> _Task item_
In the records, find each line where "color" occurs, and copy it.

....

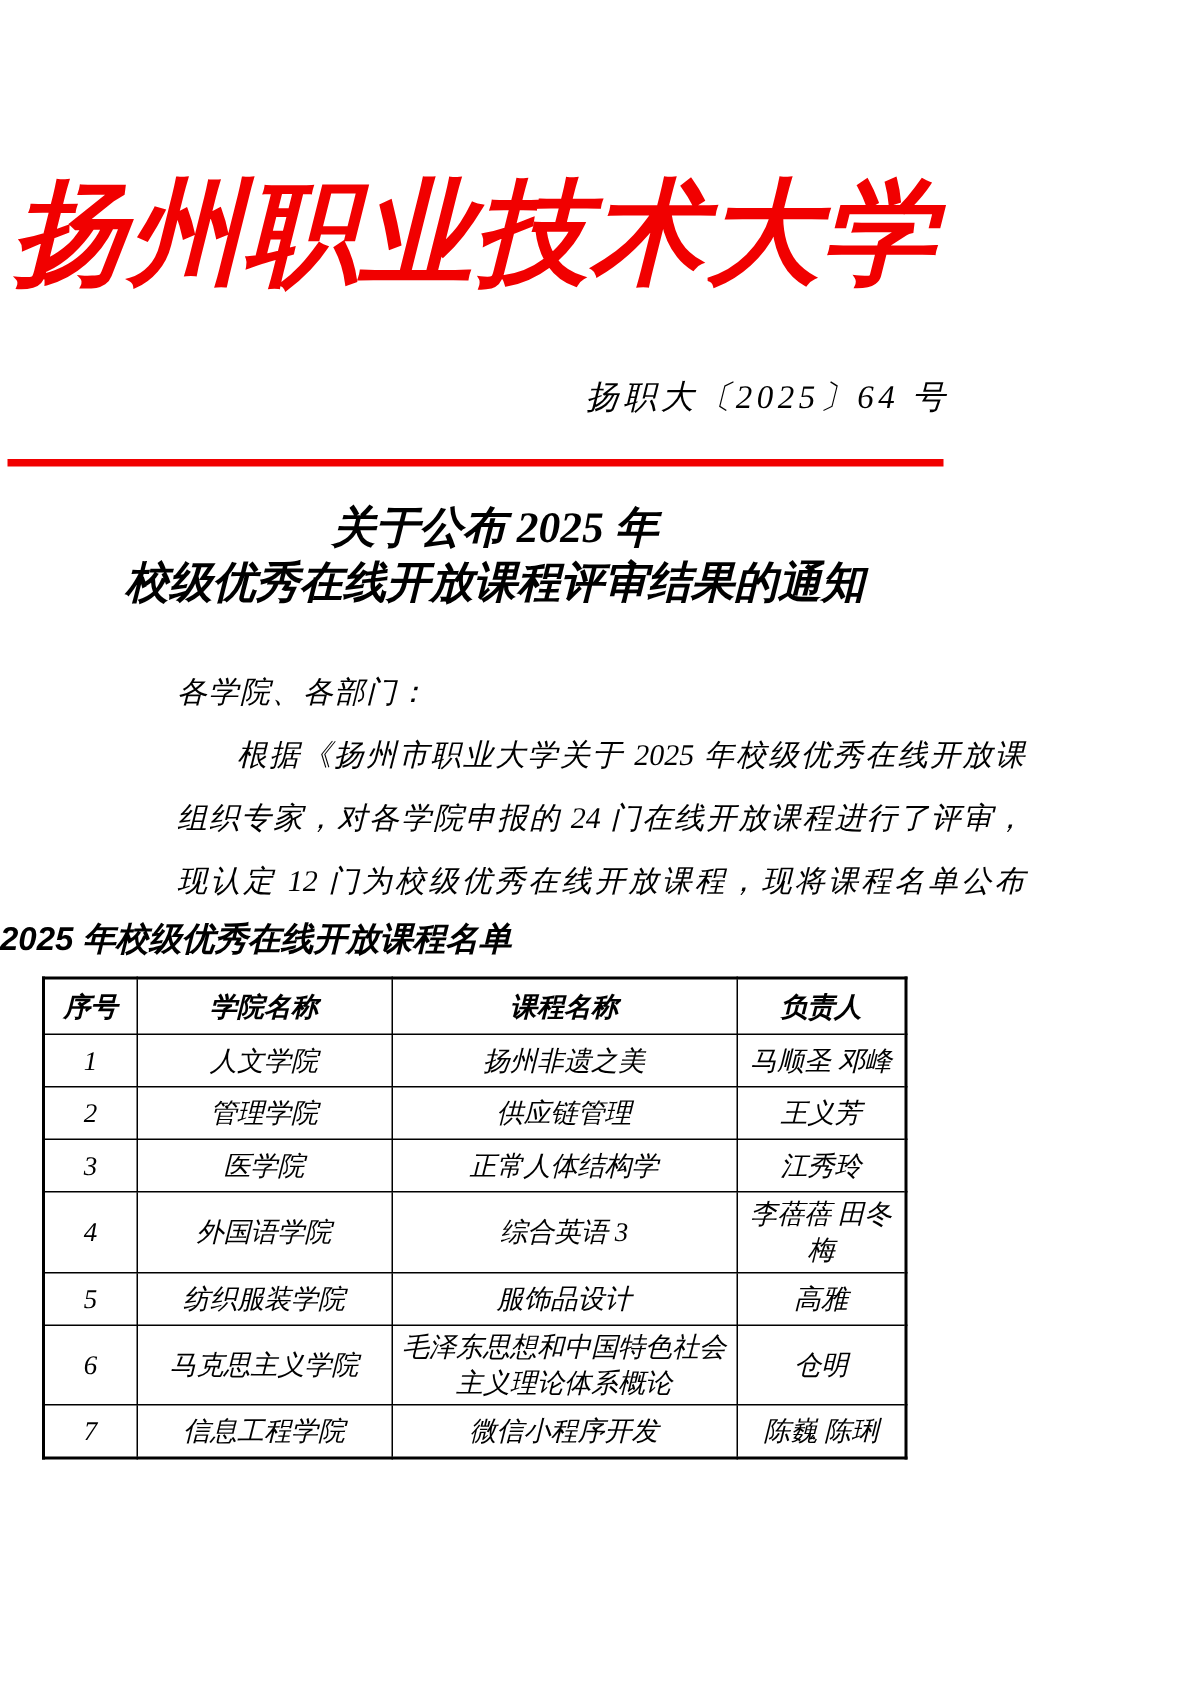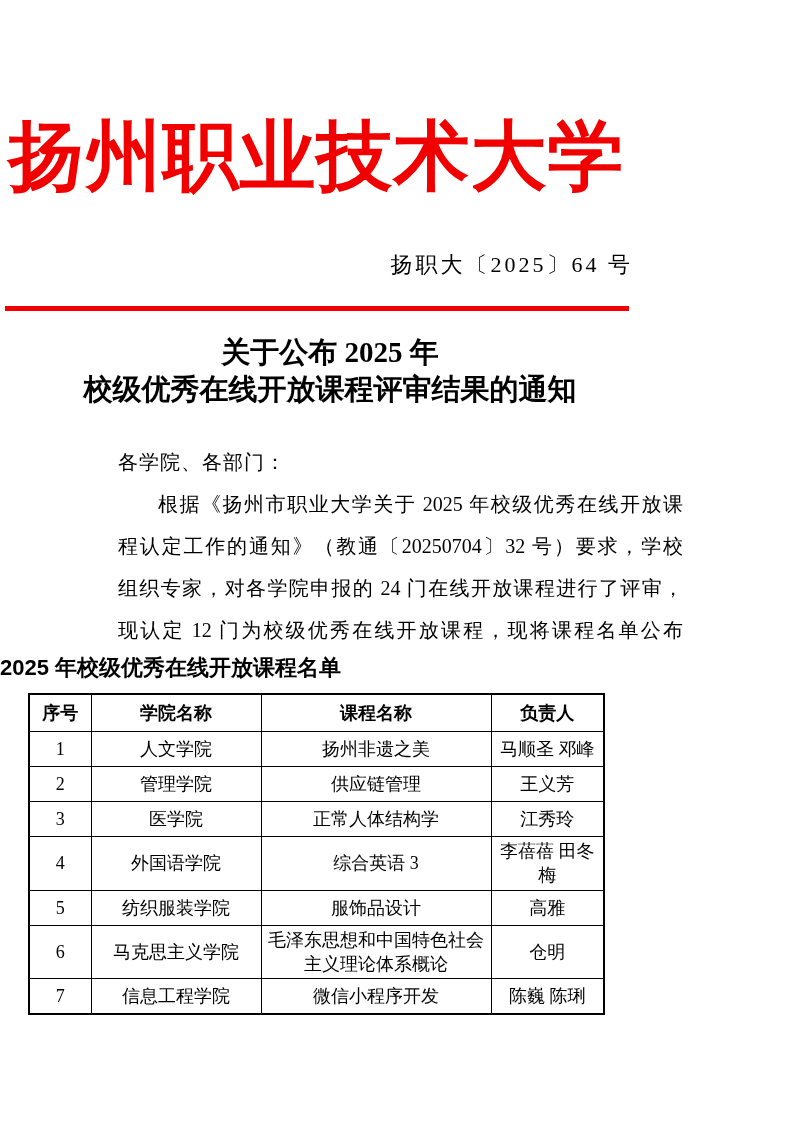--- a/index.html
+++ b/index.html
@@ -10,7 +10,7 @@
     color: #000000;
     overflow: hidden;
   }
-  .page { width: 633px; height: 1130px; position: relative; }
+  .page { width: 633px; height: 1130px; position: relative; font-style: italic; }
 
   .univ-title {
     padding-top: 112px;

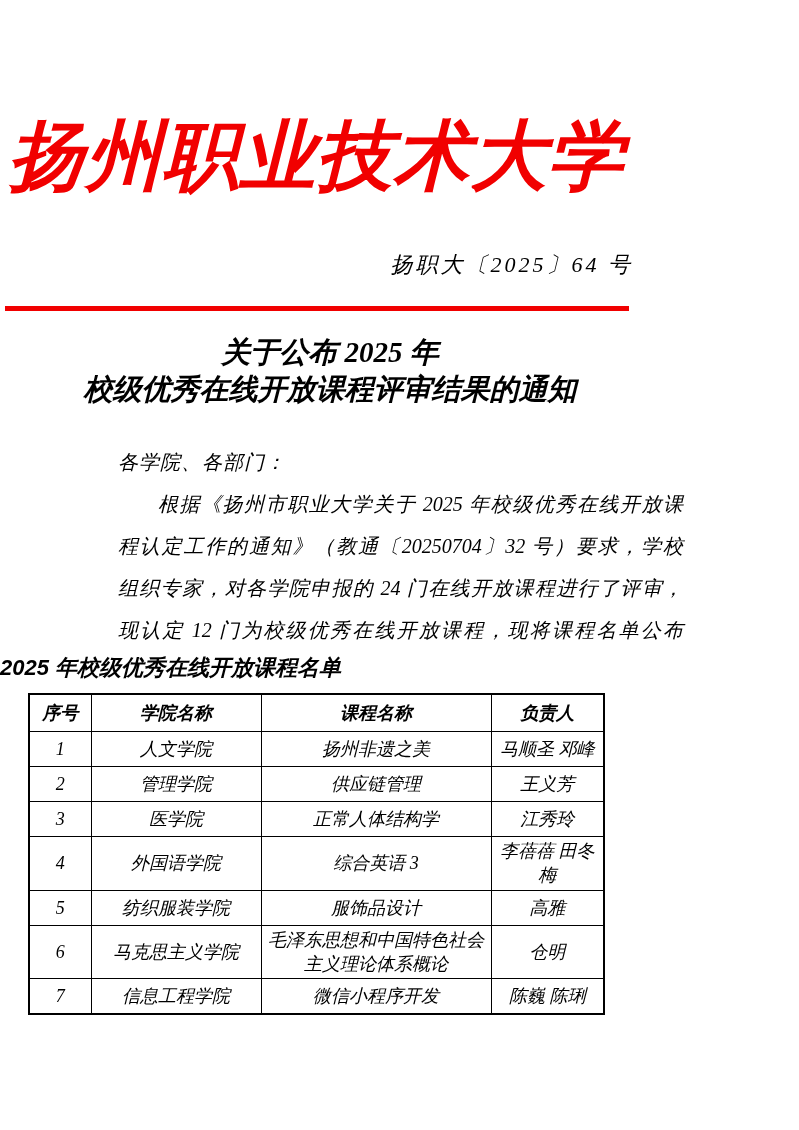--- a/index.html
+++ b/index.html
@@ -104,7 +104,6 @@
   <div class="body-block">
     <div class="salutation">各学院、各部门：</div>
     <div class="body-line just indent">根据《扬州市职业大学关于 2025 年校级优秀在线开放课</div>
-    <div class="body-line just">程认定工作的通知》（教通〔20250704〕32 号）要求，学校</div>
     <div class="body-line just">组织专家，对各学院申报的 24 门在线开放课程进行了评审，</div>
     <div class="body-line just">现认定 12 门为校级优秀在线开放课程，现将课程名单公布</div>
   </div>

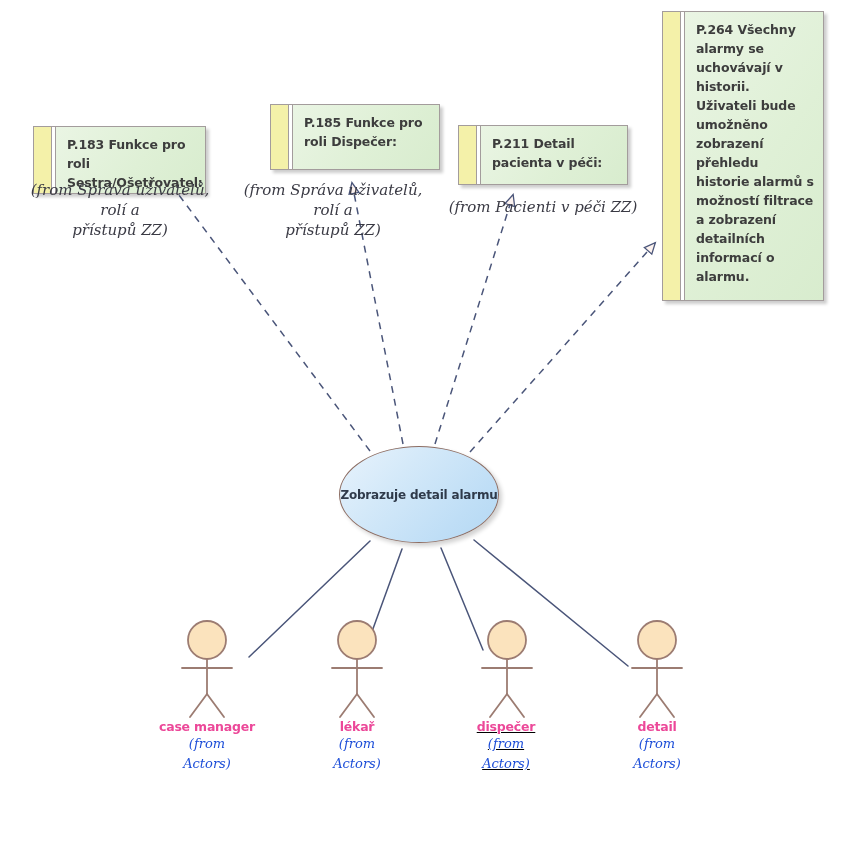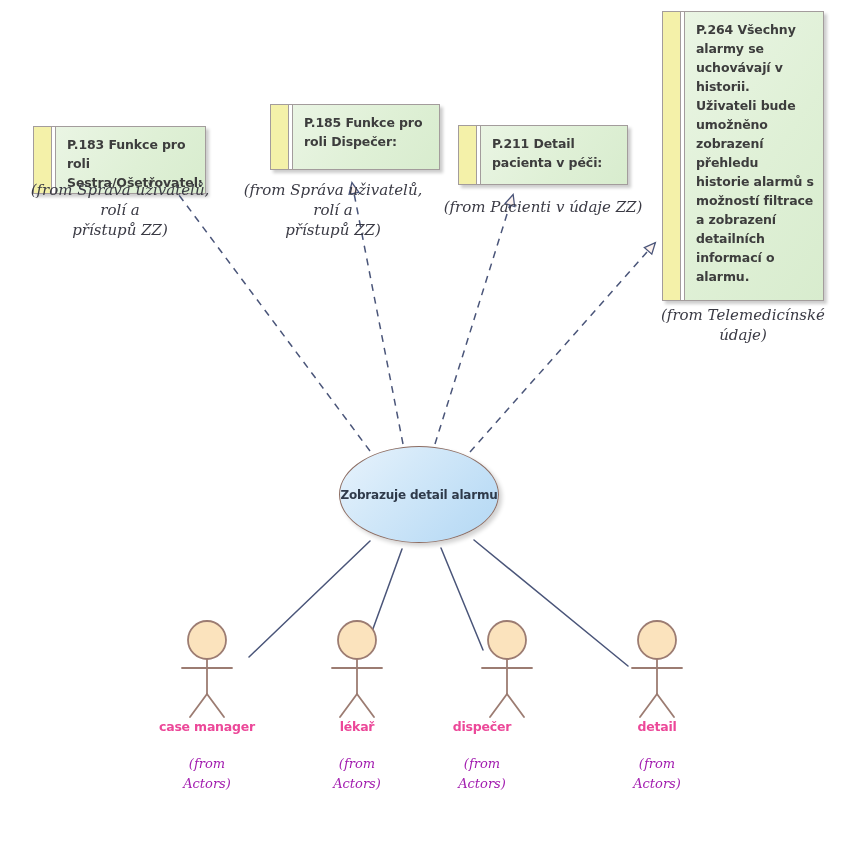--- a/index.html
+++ b/index.html
@@ -222,7 +222,7 @@
       <div class="txt">P.211  Detail pacienta v péči:</div>
     </div>
   </div>
-  <div class="from-caption" style="left:443px; top:197px; width:200px;">(from Pacienti v údaje ZZ)</div>
+  <div class="from-caption" style="left:443px; top:197px; width:200px;">(from Pacienti v péči ZZ)</div>
 
   <div class="note" style="left:662px; top:11px; width:162px; height:290px;">
     <div class="strip"></div>

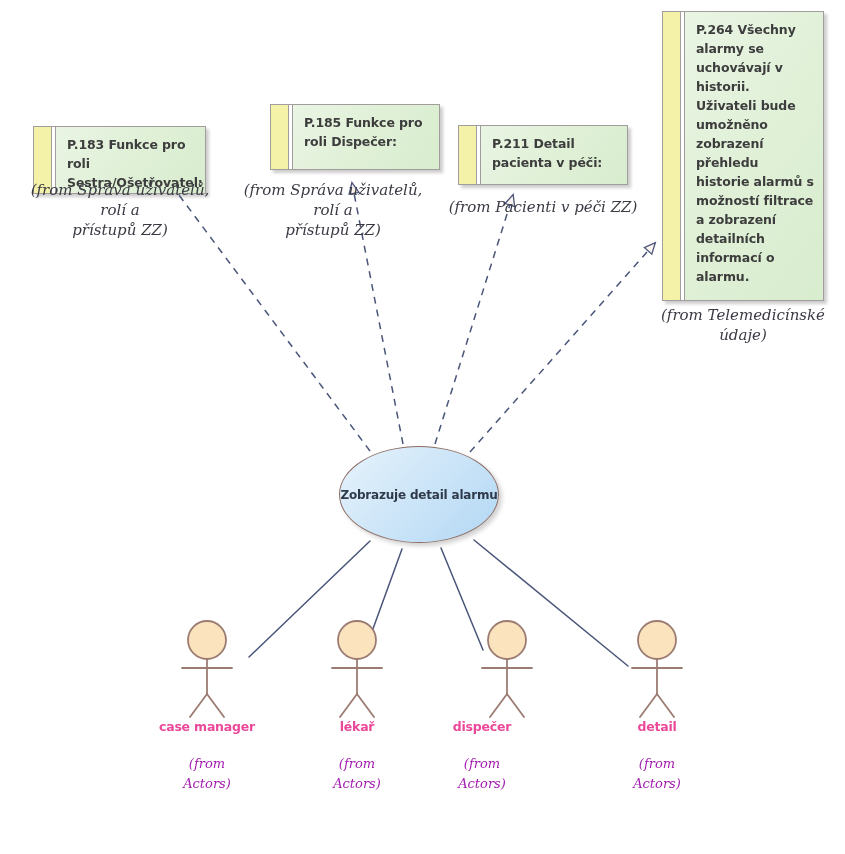--- a/index.html
+++ b/index.html
@@ -231,7 +231,6 @@
       <div class="txt">P.264  Všechny alarmy se uchovávají v historii. Uživateli bude umožněno zobrazení přehledu historie alarmů s možností filtrace a zobrazení detailních informací o alarmu.</div>
     </div>
   </div>
-  <div class="from-caption" style="left:648px; top:305px; width:190px;">(from Telemedicínské údaje)</div>
 
   <div class="usecase" style="left:339px; top:446px; width:160px; height:97px;">
     <div class="uc-label">Zobrazuje detail alarmu</div>

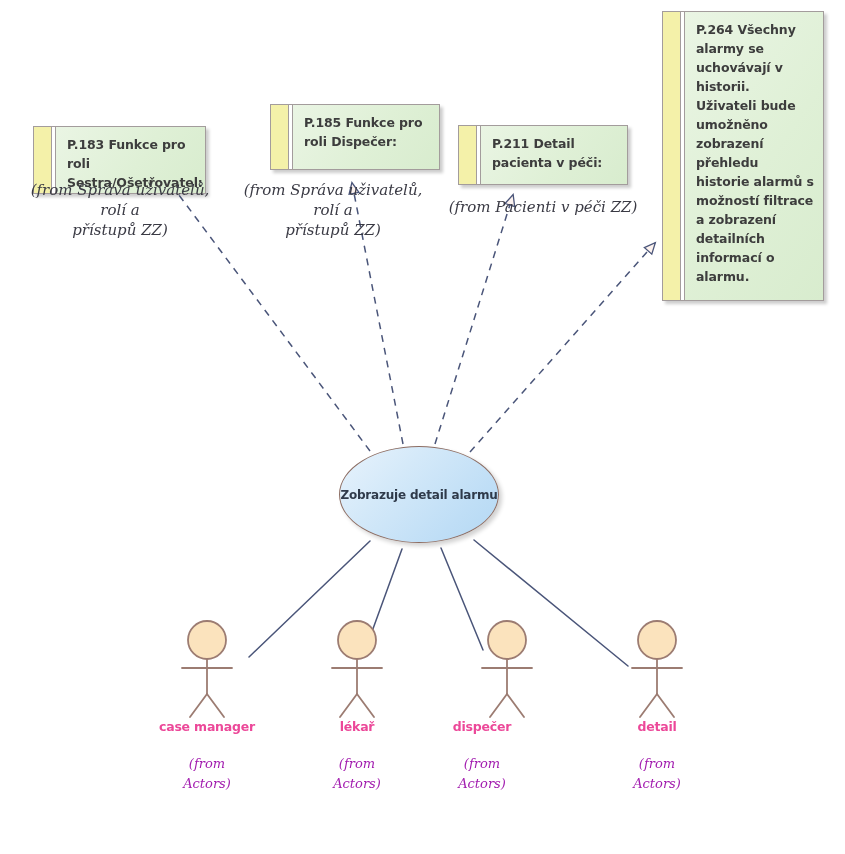--- a/index.html
+++ b/index.html
@@ -250,7 +250,7 @@
 Actors)</div>
   </div>
 
-  <div class="actor" style="left:422px; top:620px;">
+  <div class="actor" style="left:446px; top:620px;text-decoration:underline;">
     <div class="figure"></div>
     <div class="name">dispečer</div>
     <div class="from">(from

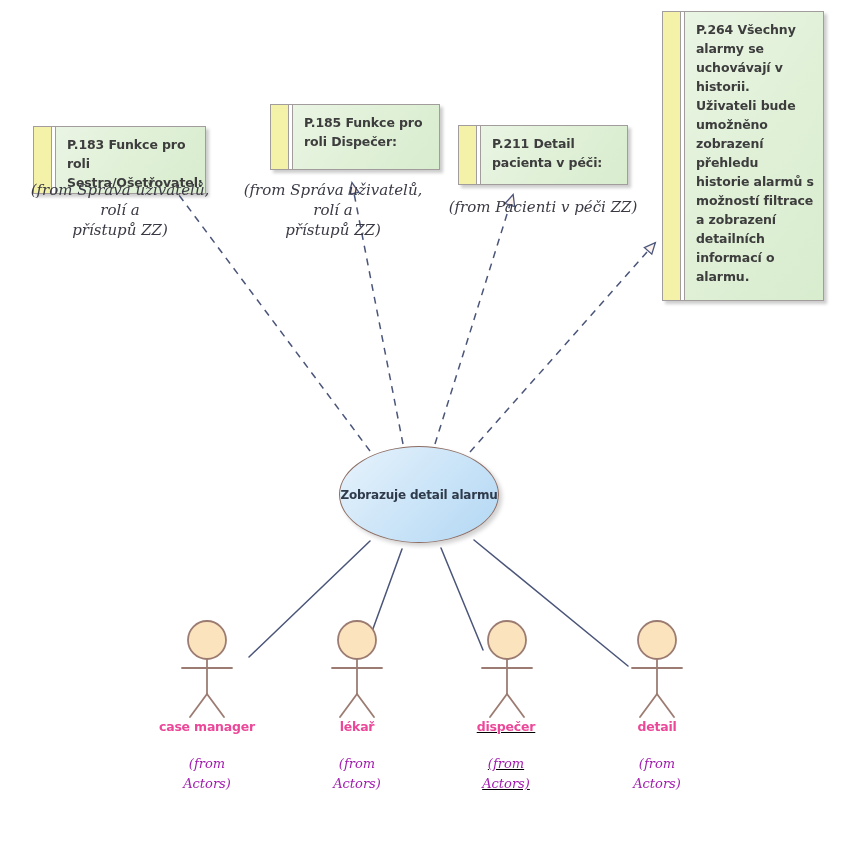--- a/index.html
+++ b/index.html
@@ -127,9 +127,9 @@
     font-family: "DejaVu Serif", "Liberation Serif", serif;
     font-style: italic;
     font-size: 13px;
-    color: #a21caf;
+    color: #1d4ed8;
     line-height: 20px;
-    margin-top: 20px;
+    margin-top: 0;
     white-space: pre-line;
   }
 </style>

....

> _Output for this exercise_
     color: #000000;
-    color: #a21caf;
+    color: #1d4ed8;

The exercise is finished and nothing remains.